Nikbakht’s trial was held in two sessions on 29 August and 2 October at Branch 28 of the Tehran Revolutionary Court, presided over by Judge Amouzad.
Nikbakht, a 72-year-old lawyer, has a career spanning more than four decades. He has taken on a wide range of politically and journalistically charged cases, including representing imprisoned political and civil rights activists of Kurdish, Azerbaijani-Turkic and Arab backgrounds.
Nikbakht, who also has a background in journalism, has been persecuted, summoned, banned from leaving the country and detained by the security services both before and after the 1979 revolution.
He has spent around eight years of his life behind bars on political charges. His career is further highlighted by his role in saving the lives of nearly 30 political prisoners sentenced to death during his tenure as a legal representative.
Jina Mahsa Amini was arrested by the morality police on 13 September 2022 on one of Tehran’s streets for wearing her hijab “inappropriately”.
Less than two hours after being taken to the Morality Police building on Vozara Street in Tehran, she was taken to Kasra Hospital in an unconscious state due to the severity of the blows to her head inflicted by the officers.
According to published reports, Amini was brain-dead when she was hospitalised.

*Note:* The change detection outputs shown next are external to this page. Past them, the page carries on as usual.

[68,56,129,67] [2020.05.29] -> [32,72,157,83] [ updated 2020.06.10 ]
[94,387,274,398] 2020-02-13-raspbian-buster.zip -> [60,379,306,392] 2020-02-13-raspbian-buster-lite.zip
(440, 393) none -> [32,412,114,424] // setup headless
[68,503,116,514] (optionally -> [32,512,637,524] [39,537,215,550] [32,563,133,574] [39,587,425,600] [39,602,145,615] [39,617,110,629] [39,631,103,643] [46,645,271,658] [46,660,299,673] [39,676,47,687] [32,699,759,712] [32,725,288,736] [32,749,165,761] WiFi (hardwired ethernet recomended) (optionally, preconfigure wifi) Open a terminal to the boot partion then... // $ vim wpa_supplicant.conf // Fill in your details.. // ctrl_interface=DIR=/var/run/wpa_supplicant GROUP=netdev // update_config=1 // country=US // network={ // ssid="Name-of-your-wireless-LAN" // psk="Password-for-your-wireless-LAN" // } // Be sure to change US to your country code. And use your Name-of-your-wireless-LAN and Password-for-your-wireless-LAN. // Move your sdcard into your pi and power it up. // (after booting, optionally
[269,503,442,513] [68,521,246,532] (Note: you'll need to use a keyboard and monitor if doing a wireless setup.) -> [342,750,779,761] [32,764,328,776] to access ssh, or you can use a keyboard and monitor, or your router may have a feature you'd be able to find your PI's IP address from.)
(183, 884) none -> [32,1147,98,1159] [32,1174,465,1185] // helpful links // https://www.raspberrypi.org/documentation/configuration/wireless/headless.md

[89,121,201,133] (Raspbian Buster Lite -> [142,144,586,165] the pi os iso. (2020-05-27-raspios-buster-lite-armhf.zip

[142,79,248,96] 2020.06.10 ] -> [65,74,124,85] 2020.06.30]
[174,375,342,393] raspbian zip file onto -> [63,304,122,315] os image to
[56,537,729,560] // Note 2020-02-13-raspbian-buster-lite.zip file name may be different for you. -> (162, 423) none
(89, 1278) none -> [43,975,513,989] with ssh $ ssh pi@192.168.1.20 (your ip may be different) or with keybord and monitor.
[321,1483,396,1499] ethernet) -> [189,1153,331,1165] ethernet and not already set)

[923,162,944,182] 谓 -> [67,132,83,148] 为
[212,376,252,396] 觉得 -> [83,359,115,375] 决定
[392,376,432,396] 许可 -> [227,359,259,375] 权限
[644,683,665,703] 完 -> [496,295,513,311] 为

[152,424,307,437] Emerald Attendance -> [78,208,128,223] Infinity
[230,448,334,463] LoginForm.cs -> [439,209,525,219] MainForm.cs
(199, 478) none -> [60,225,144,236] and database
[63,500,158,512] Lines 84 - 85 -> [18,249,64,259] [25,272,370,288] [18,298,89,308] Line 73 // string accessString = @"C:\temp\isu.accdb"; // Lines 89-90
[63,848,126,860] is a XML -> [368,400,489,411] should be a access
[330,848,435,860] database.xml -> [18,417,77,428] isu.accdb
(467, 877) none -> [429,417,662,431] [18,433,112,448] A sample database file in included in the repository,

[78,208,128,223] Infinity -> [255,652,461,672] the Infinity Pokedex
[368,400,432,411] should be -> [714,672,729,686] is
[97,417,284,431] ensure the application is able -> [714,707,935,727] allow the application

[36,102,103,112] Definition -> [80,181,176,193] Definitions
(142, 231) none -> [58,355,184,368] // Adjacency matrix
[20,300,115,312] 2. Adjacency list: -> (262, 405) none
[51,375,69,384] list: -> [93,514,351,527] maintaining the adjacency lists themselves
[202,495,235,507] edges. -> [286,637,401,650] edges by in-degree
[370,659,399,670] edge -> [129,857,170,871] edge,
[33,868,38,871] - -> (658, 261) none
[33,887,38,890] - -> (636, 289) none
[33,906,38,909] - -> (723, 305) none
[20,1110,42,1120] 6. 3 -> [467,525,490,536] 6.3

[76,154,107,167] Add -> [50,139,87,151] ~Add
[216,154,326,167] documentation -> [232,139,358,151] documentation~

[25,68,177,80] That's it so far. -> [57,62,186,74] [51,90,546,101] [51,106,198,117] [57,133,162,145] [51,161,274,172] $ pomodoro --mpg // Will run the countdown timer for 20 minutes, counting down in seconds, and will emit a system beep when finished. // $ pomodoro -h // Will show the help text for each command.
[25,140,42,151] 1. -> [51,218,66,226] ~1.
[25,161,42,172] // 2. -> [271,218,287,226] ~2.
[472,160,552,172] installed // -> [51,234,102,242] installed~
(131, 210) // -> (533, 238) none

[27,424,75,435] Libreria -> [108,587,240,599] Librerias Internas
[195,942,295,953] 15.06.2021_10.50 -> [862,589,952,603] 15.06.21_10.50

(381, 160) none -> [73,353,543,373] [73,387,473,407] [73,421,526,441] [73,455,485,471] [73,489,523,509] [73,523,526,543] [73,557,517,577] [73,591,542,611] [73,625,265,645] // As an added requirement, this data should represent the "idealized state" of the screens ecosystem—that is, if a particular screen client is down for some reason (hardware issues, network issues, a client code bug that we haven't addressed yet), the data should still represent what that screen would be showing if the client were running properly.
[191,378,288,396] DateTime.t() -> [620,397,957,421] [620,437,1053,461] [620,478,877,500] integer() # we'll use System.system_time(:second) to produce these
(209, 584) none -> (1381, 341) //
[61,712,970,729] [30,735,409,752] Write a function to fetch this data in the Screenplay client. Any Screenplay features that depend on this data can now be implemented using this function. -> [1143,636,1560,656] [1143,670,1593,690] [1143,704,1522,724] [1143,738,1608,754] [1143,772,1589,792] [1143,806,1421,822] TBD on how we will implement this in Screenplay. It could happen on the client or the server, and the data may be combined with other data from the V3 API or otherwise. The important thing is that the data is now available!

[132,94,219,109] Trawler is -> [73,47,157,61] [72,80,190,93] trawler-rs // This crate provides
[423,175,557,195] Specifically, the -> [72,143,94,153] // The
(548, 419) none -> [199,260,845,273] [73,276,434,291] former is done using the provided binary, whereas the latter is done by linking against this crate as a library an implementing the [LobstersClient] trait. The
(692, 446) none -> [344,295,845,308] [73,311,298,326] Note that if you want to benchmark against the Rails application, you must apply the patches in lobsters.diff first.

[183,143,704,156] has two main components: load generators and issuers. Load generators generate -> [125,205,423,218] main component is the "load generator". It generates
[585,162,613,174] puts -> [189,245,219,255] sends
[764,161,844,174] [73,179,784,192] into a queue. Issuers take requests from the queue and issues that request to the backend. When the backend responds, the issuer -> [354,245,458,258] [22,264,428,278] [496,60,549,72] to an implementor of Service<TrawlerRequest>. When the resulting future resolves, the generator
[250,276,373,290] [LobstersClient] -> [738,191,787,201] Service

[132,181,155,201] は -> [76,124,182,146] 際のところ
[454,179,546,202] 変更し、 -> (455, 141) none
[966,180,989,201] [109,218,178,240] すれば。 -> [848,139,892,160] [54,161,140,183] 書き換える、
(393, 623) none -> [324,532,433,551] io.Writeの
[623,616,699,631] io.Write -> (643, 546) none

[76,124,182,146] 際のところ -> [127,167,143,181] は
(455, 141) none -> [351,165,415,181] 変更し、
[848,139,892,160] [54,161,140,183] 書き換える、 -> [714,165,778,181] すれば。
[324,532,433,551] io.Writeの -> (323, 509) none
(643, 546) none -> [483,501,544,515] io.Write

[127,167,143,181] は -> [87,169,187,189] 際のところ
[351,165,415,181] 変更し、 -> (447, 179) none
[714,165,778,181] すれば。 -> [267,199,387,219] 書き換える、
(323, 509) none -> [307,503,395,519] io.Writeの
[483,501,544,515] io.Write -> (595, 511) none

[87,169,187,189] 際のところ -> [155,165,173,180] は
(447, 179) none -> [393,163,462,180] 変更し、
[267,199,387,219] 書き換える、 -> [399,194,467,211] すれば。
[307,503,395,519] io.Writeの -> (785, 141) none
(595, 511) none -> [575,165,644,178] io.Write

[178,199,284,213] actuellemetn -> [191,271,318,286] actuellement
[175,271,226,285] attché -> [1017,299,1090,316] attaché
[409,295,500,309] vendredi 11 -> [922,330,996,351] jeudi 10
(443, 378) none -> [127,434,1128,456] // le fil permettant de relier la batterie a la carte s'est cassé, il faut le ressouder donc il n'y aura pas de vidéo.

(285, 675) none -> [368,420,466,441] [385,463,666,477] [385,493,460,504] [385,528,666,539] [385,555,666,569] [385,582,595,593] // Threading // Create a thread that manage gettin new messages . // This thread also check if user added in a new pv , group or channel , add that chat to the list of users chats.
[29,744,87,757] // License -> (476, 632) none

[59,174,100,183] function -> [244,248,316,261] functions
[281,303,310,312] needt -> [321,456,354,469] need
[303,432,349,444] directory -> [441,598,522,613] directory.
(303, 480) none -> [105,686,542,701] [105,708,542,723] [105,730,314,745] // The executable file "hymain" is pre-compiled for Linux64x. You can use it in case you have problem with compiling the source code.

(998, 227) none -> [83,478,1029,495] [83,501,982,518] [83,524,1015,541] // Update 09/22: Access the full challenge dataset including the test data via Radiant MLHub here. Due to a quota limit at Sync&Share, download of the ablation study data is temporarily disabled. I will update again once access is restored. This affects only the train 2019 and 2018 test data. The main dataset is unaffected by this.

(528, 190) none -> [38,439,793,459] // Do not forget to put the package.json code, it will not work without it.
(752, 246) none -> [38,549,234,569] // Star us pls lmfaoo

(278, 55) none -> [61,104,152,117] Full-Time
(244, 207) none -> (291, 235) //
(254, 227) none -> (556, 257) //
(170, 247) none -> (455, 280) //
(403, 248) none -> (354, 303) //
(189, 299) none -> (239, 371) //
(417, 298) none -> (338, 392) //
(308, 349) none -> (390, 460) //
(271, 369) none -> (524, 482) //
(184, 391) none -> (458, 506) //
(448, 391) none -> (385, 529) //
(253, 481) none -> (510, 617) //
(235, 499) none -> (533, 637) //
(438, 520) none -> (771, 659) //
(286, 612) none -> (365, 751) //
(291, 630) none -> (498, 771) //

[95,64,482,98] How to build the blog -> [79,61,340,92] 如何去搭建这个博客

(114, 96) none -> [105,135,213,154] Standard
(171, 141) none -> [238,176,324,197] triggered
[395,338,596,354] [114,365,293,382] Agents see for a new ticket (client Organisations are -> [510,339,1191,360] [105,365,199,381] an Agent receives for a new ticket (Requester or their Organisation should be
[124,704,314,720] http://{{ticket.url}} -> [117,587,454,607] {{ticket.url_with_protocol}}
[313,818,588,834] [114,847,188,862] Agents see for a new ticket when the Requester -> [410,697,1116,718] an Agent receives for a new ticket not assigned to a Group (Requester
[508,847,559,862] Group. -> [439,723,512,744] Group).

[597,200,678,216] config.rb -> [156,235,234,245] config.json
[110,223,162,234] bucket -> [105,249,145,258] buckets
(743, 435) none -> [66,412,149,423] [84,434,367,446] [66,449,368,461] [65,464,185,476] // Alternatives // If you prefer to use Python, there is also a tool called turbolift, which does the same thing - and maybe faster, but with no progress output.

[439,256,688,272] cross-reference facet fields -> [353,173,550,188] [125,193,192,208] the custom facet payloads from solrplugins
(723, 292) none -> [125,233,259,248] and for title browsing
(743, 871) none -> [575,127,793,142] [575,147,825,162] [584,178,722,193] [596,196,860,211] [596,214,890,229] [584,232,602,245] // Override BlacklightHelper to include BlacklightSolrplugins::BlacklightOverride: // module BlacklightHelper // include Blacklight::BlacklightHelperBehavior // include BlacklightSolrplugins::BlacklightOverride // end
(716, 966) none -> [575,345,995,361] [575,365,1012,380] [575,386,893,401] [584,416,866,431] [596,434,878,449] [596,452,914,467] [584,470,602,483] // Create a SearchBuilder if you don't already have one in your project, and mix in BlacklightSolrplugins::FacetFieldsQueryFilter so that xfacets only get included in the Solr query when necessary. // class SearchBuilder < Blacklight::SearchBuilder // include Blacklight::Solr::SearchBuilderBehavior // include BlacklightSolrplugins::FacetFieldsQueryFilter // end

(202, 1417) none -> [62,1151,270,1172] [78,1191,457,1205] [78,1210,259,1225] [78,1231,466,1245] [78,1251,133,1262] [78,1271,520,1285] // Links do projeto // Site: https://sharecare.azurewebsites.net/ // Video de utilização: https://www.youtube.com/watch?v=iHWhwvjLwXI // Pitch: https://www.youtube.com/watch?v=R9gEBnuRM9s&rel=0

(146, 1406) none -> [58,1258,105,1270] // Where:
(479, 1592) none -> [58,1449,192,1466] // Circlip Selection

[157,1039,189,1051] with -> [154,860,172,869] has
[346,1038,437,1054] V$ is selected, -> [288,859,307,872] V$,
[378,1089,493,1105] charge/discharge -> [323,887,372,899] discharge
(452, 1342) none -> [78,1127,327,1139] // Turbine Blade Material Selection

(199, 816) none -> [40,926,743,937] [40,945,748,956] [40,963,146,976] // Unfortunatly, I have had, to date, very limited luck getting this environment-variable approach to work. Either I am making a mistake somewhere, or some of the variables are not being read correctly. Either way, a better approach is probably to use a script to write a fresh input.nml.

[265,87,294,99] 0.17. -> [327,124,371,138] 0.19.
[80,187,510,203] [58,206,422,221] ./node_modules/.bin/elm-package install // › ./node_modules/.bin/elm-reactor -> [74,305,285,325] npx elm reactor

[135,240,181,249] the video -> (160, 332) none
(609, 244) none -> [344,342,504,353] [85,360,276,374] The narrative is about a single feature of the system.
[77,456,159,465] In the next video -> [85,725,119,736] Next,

She died three days later, on 16 September, at Kasra Hospital in Tehran.
Although the Islamic Republic, as usual, announced Amini’s cause of death as “a heart attack caused by an underlying illness”, her family rejected this claim, insisting that their child was perfectly healthy before her arrest.
Several eyewitnesses among the detainees in the same van that took Amini to a detention centre, later confirmed that police officers used violence and beat the young woman severely, fracturing her skull.
According to Amini’s lawyer, Saleh Nikbakht, no judicial action has been taken in this case and the investigation has been conducted without the presence of her family and lawyer.